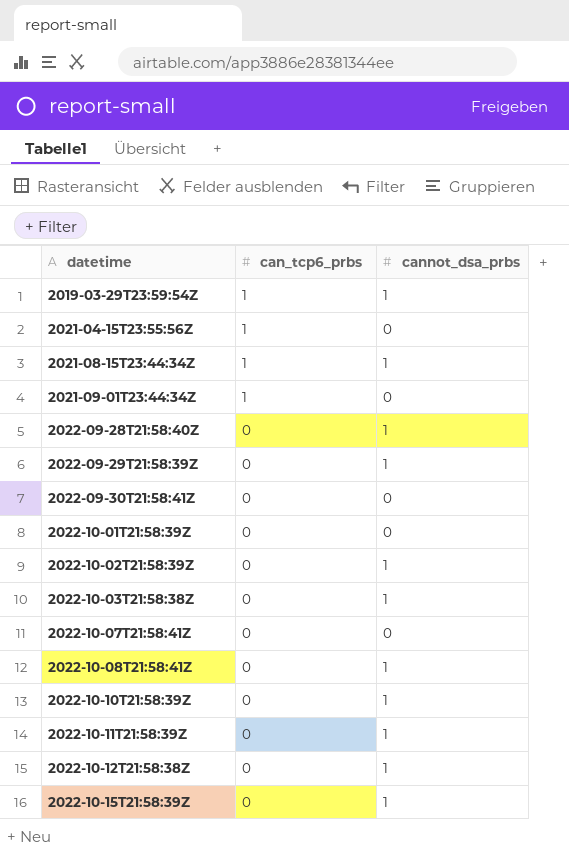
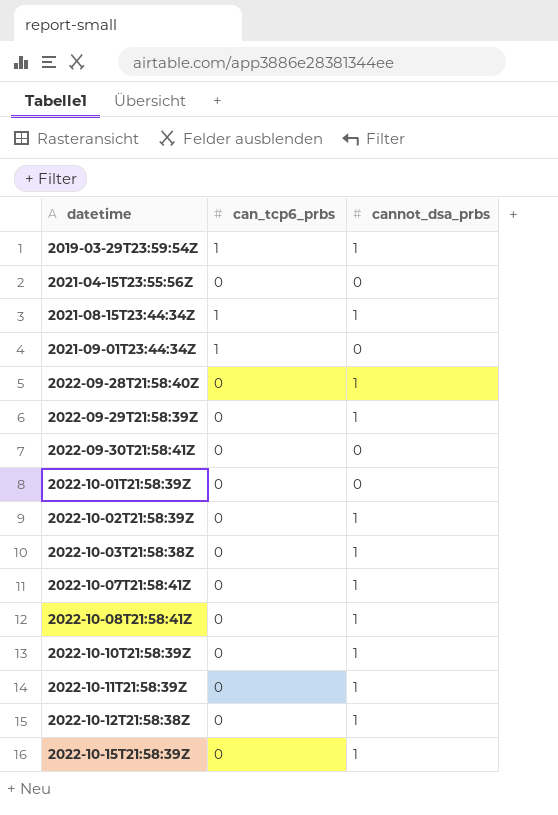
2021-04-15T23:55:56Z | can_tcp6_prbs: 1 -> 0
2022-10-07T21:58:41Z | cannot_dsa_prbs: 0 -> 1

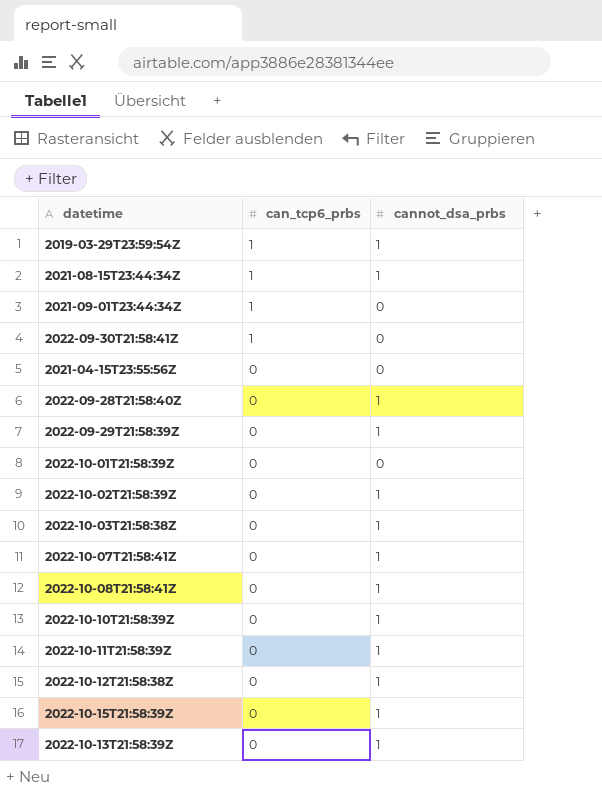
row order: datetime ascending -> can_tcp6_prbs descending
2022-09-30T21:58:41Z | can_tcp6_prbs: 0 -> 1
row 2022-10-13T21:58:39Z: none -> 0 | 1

== Your task ==
The records above should be written out in full and unchanged, except that pictures are dropped.

== Answer section ==
2021-04-15T23:55:56Z | can_tcp6_prbs: 1 -> 0
2022-10-07T21:58:41Z | cannot_dsa_prbs: 0 -> 1

row order: datetime ascending -> can_tcp6_prbs descending
2022-09-30T21:58:41Z | can_tcp6_prbs: 0 -> 1
row 2022-10-13T21:58:39Z: none -> 0 | 1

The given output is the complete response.